The 1998 Campeonato Ecuatoriano de Fútbol de la Serie A was the 40th season of the Serie A, the top level of professional football in Ecuador. LDU Quito won their fifth national championship.

Format
The format for 1998 is unique to this season in terms of competition format and awarding of points after results.

The season was divided into two tournaments, the Apertura and the Clausura, each with similar formats. The first phases of each tournament were different. For the Apertura, the twelves teams competed against each in a double round-robin format, once at home and once away. The top-four teams were put in Group 1 for the second phase, the next four were put into Group 2, and the bottom-four were put into Group 3. In the Clausura, the twelve teams were placed into two groups of six. Within this those groups, the teams competed against each other in a double round-robin format, once at home and once away. At the end, the top-two teams from each group were placed into Group 1, the middle-two teams from each group were placed into Group 2, and the bottom-two teams from each group were placed into Group 3.

The second phases of each tournament are identical. In each group, the four teams competed against each other in a double round-robin format for different objectives. Teams in Group 1 competed for a spot in the championship final and a berth in the 1999 Copa Libertadores. Teams in Group 2 competed for a spot in the 1999 Copa CONMEBOL playoff (to be played the following season). Teams in Group 3 competed to avoid relegation.
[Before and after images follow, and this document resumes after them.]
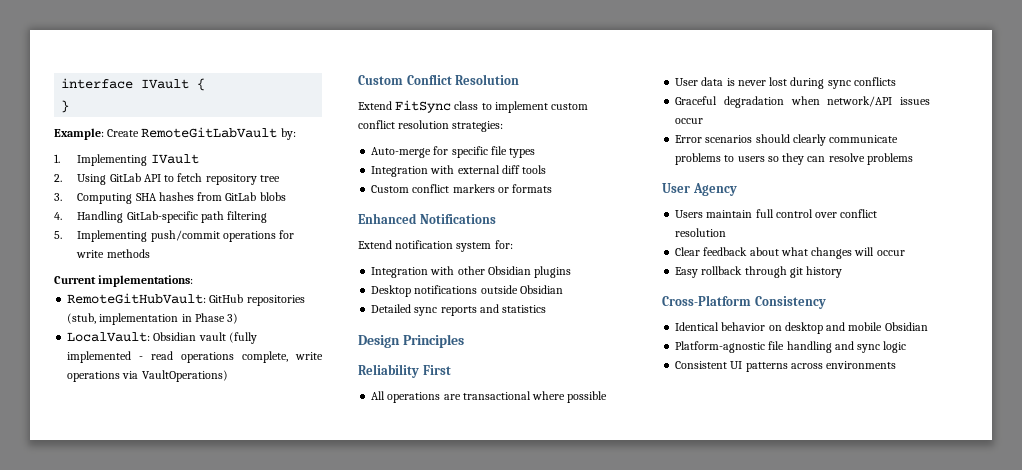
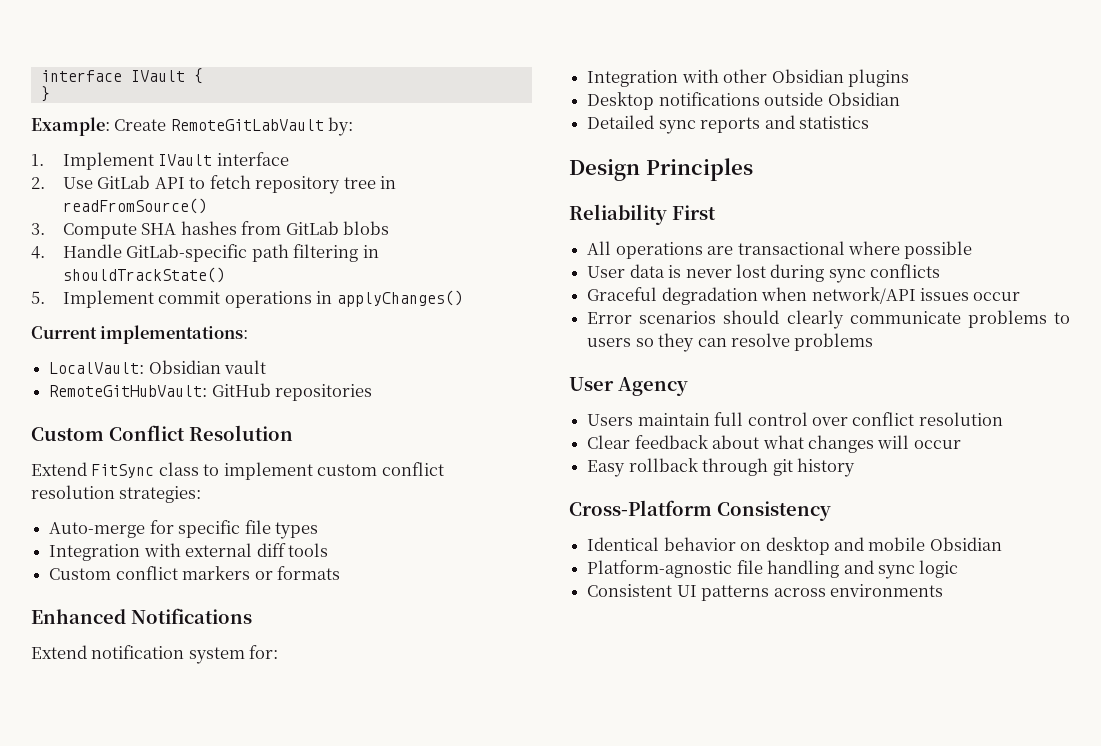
- 1. Implementing IVault
+ 1. Implement IVault interface
- 2. Using GitLab API to fetch repository tree
+ 2. Use GitLab API to fetch repository tree in readFromSource()
- 3. Computing SHA hashes from GitLab blobs
+ 3. Compute SHA hashes from GitLab blobs
- 4. Handling GitLab-specific path filtering
+ 4. Handle GitLab-specific path filtering in shouldTrackState()
- 5. Implementing push/commit operations for write methods
+ 5. Implement commit operations in applyChanges()
+ LocalVault: Obsidian vault
- RemoteGitHubVault: GitHub repositories (stub, implementation in Phase 3)
- LocalVault: Obsidian vault (fully implemented - read operations complete, write operations via VaultOperations)
+ RemoteGitHubVault: GitHub repositories

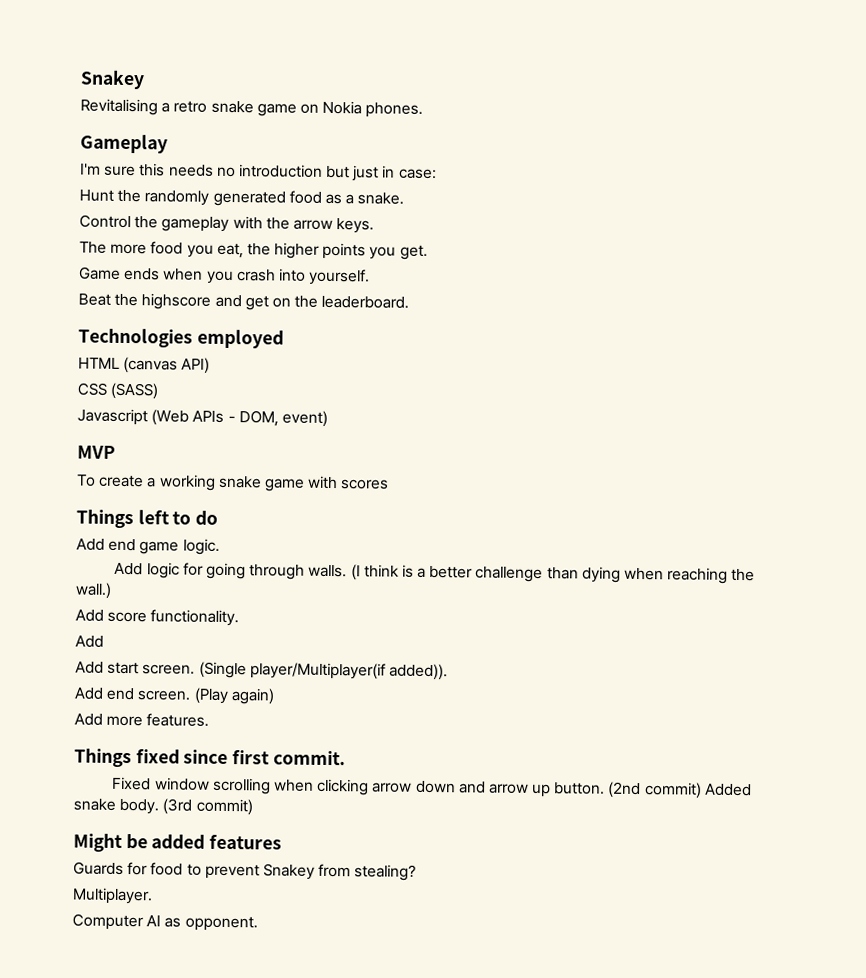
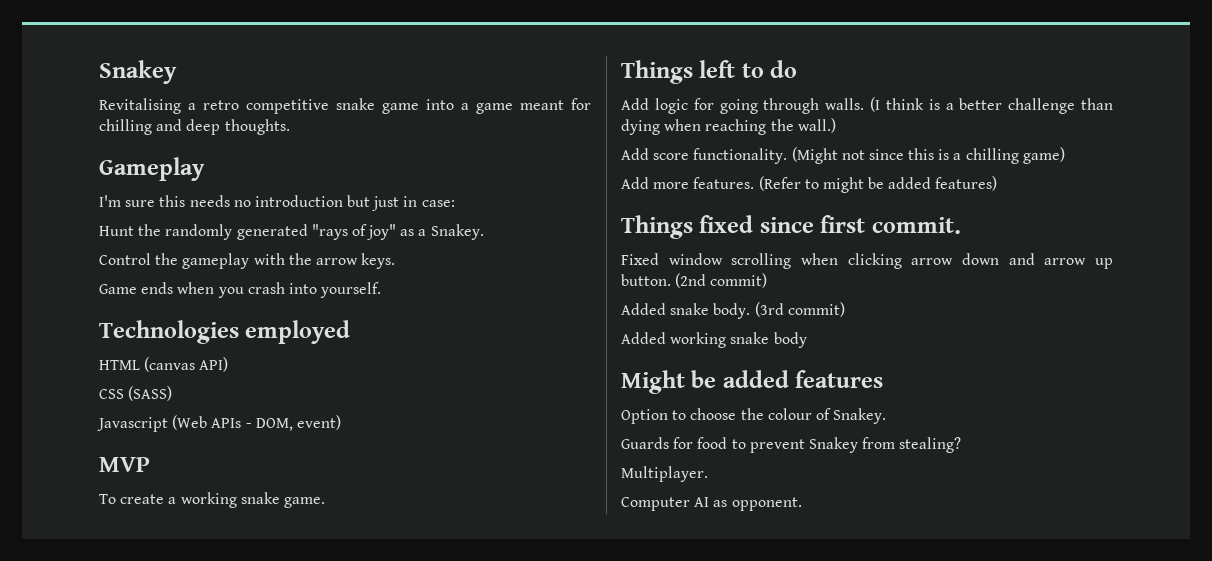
- Revitalising a retro snake game on Nokia phones.
+ Revitalising a retro competitive snake game into a game meant for chilling and deep thoughts.
- Hunt the randomly generated food as a snake.
+ Hunt the randomly generated "rays of joy" as a Snakey.
- The more food you eat, the higher points you get.
- Beat the highscore and get on the leaderboard.
- To create a working snake game with scores
+ To create a working snake game.
- Add end game logic.
- Add score functionality.
- Add
- Add start screen. (Single player/Multiplayer(if added)).
- Add end screen. (Play again)
- Add more features.
+ Add score functionality. (Might not since this is a chilling game)
+ Add more features. (Refer to might be added features)
- (2nd commit) Added snake body.
+ (2nd commit)
+ Added snake body.
+ Added working snake body
+ Option to choose the colour of Snakey.

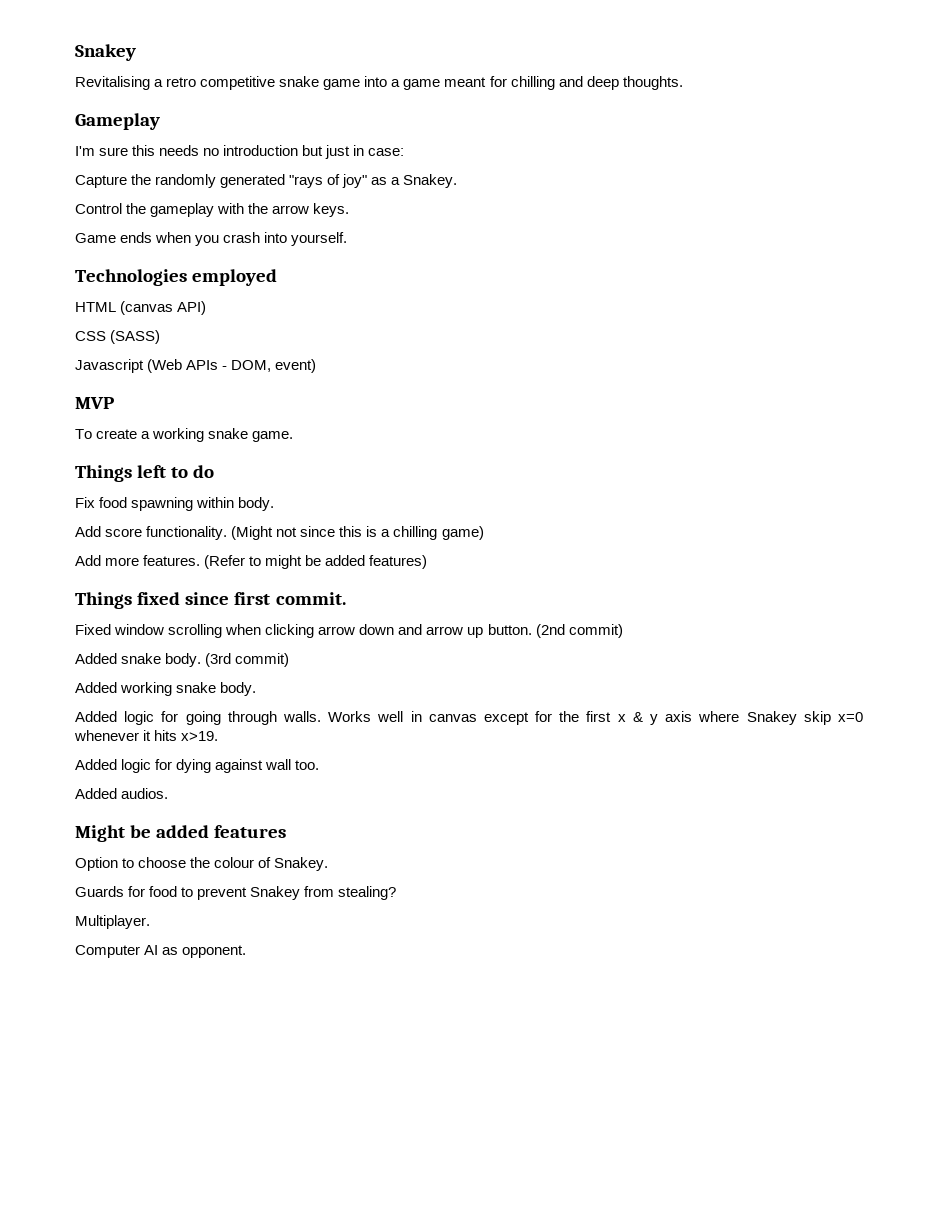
- Hunt the randomly generated "rays of joy" as a Snakey.
+ Capture the randomly generated "rays of joy" as a Snakey.
- Add logic for going through walls. (I think is a better challenge than dying when reaching the wall.)
+ Fix food spawning within body.
- Added working snake body
+ Added working snake body.
+ Added logic for going through walls. Works well in canvas except for the first x & y axis where Snakey skip x=0 whenever it hits x>19.
+ Added logic for dying against wall too.
+ Added audios.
Relegation is determined at the end of the Clausura and would only involve teams who had played in either Group 3. Teams who played in Group 3 of either tournament earned negative points depending on their position at the end of group play. The two teams who had the most negative points were relegated to the Serie B for the next season.

The championship playoff was contested between the two winners of each tournament's Group 1 on a home and a way basis.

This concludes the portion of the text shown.